Imagine if something happened to your home – like a fire. One ceiling and one floor are gone. You walk gingerly through and spy cinged wood everywhere even in tiny nooks like along the edge of the stairwell. Strange men enter and examine all but focus on a molten piece of plastic that conducted a current that turned on your lights, heated your radiators. You can’t bear the smell of the place and so you close your eyes and leave.

Days later you return and open the door to six strangers. They load up their vans with your sofas, cushions, mattresses, curtains, bed linen, and lingerie. You don’t give them permission to open every drawer and take what they please. They simply do it. You are sent away to live in somebody else’s house where nothing is familiar. You don’t know how to operate the gas range. One day you lean too close and your dress catches on fire. You quickly put out the small flame at your belly and wonder why at this point in your life you’re attracting fire.

“Perhaps my best years are gone. When there was a chance of happiness. But I wouldn’t want them back. Not with the fire in me now.” (You’re pleased to note that you haven’t lost your sense of humour.)

Time flies and no one does anything until your presence is requested in front of the molten plastic in a dirty smelly room that was once your beautiful living room. There are three men speaking a strange tongue. You don’t understand. One takes pictures.

Finally, finally a builder is allowed to enter who will demolish before he restores. Another man comes with cable and rewires every room. And yet another man comes and repaints the house from top to bottom.

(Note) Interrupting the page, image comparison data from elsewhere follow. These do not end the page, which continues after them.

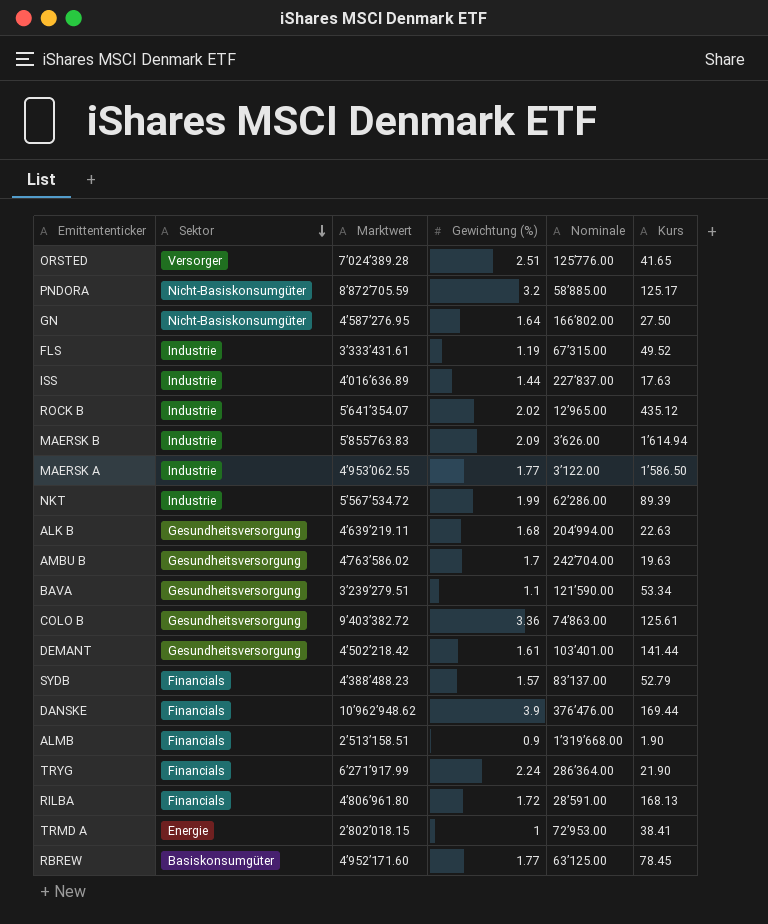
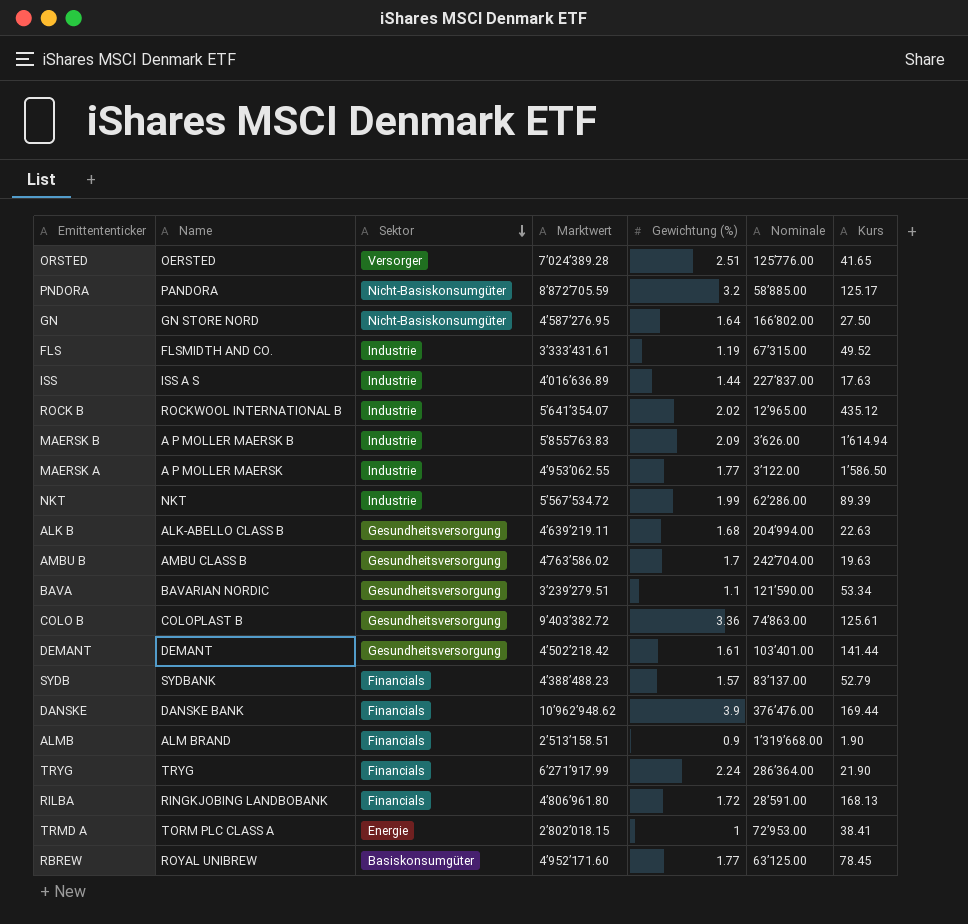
column Name | position: none -> 2

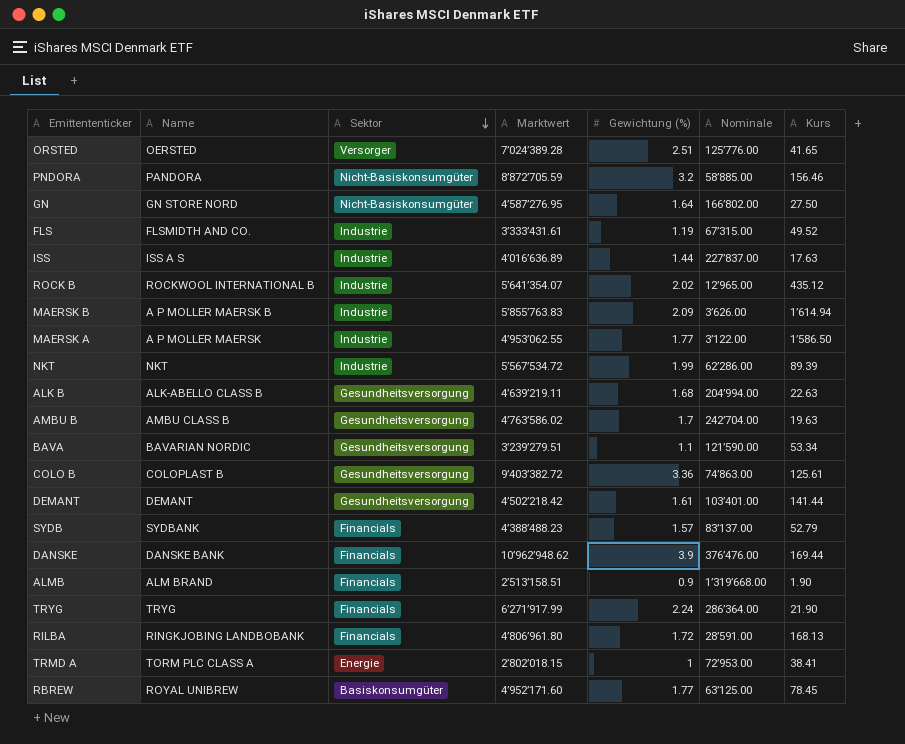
PNDORA | Kurs: 125.17 -> 156.46

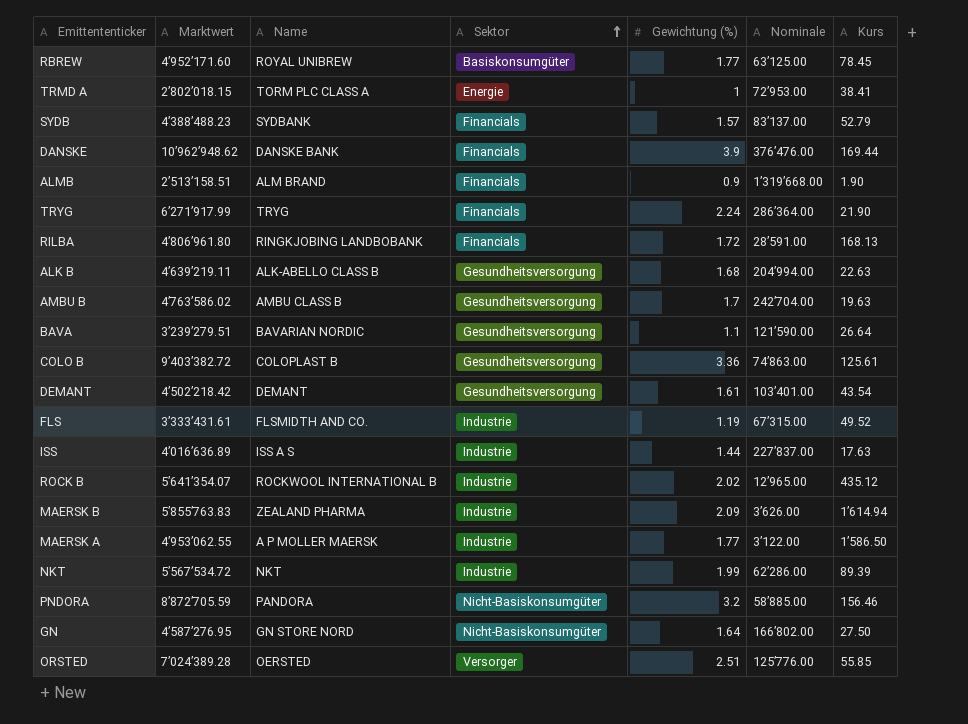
row order: Sektor descending -> Sektor ascending
column Marktwert | position: 4 -> 2
BAVA | Kurs: 53.34 -> 26.64
DEMANT | Kurs: 141.44 -> 43.54
MAERSK B | Name: A P MOLLER MAERSK B -> ZEALAND PHARMA
ORSTED | Kurs: 41.65 -> 55.85

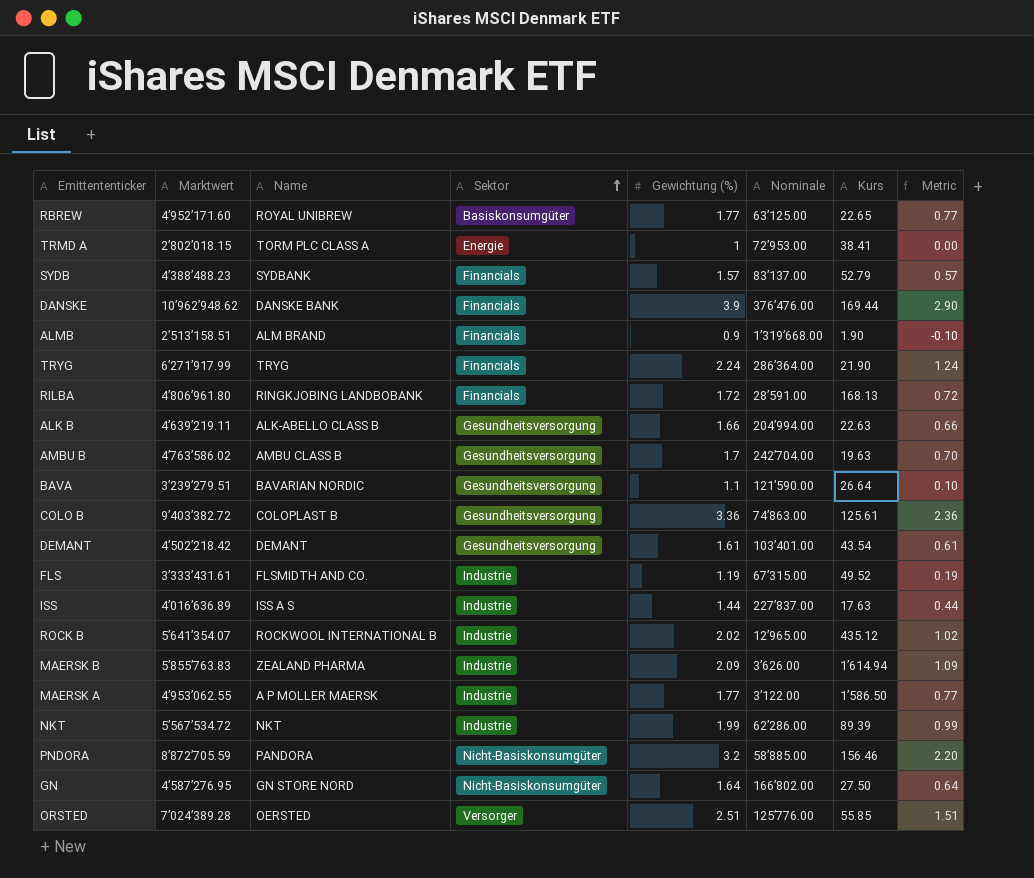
column Metric | formula: none -> [Gewichtung (%)] - 1
RBREW | Kurs: 78.45 -> 22.65
ALK B | Gewichtung (%): 1.68 -> 1.66

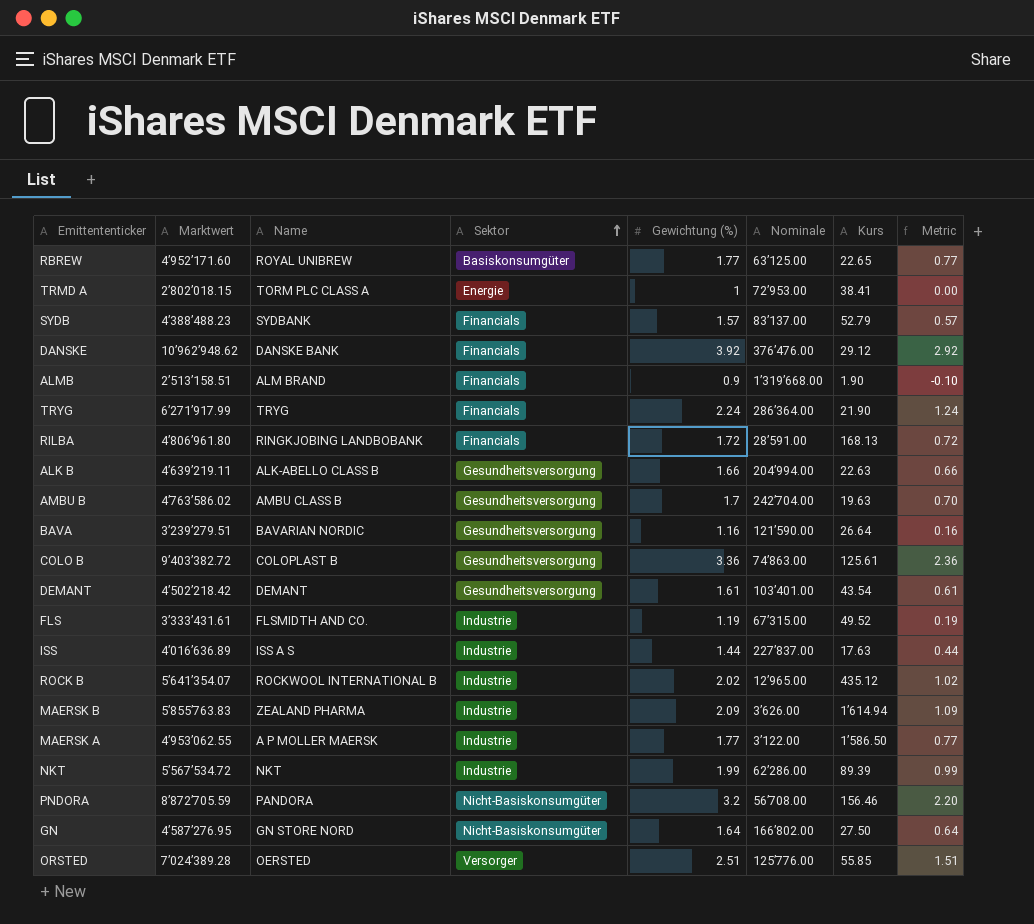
DANSKE | Gewichtung (%): 3.9 -> 3.92
DANSKE | Kurs: 169.44 -> 29.12
DANSKE | Metric: 2.90 -> 2.92
BAVA | Gewichtung (%): 1.1 -> 1.16
BAVA | Metric: 0.10 -> 0.16
PNDORA | Nominale: 58’885.00 -> 56’708.00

Your stuff is returned to you in plastic and boxes. Now you have to slowly cut away the packaging and empty the containers and find the original resting place or a new one for each piece. Your racy underwear and your boring everyday are folded neatly in one plastic bag. Someone knows your intimate habits and yet you grin when you see a pair of your mother’s large Fruit of the Looms that you took by mistake the last time you were home.

You look fondly at your black lacey sweater, the one you bought for your 60th. You put it on and the arms have shrunk. You unwrap a white cushion for your sofa and there is a streak of mildew. You sigh.

Some people say “oh lucky you to have all new and shiny” and you grin again but you’re sick sore and tired of the mess, of the work still to be done. You want to scream and shout that enough is enough. And so you shut the door to your bedroom, climb into bed and read a good book.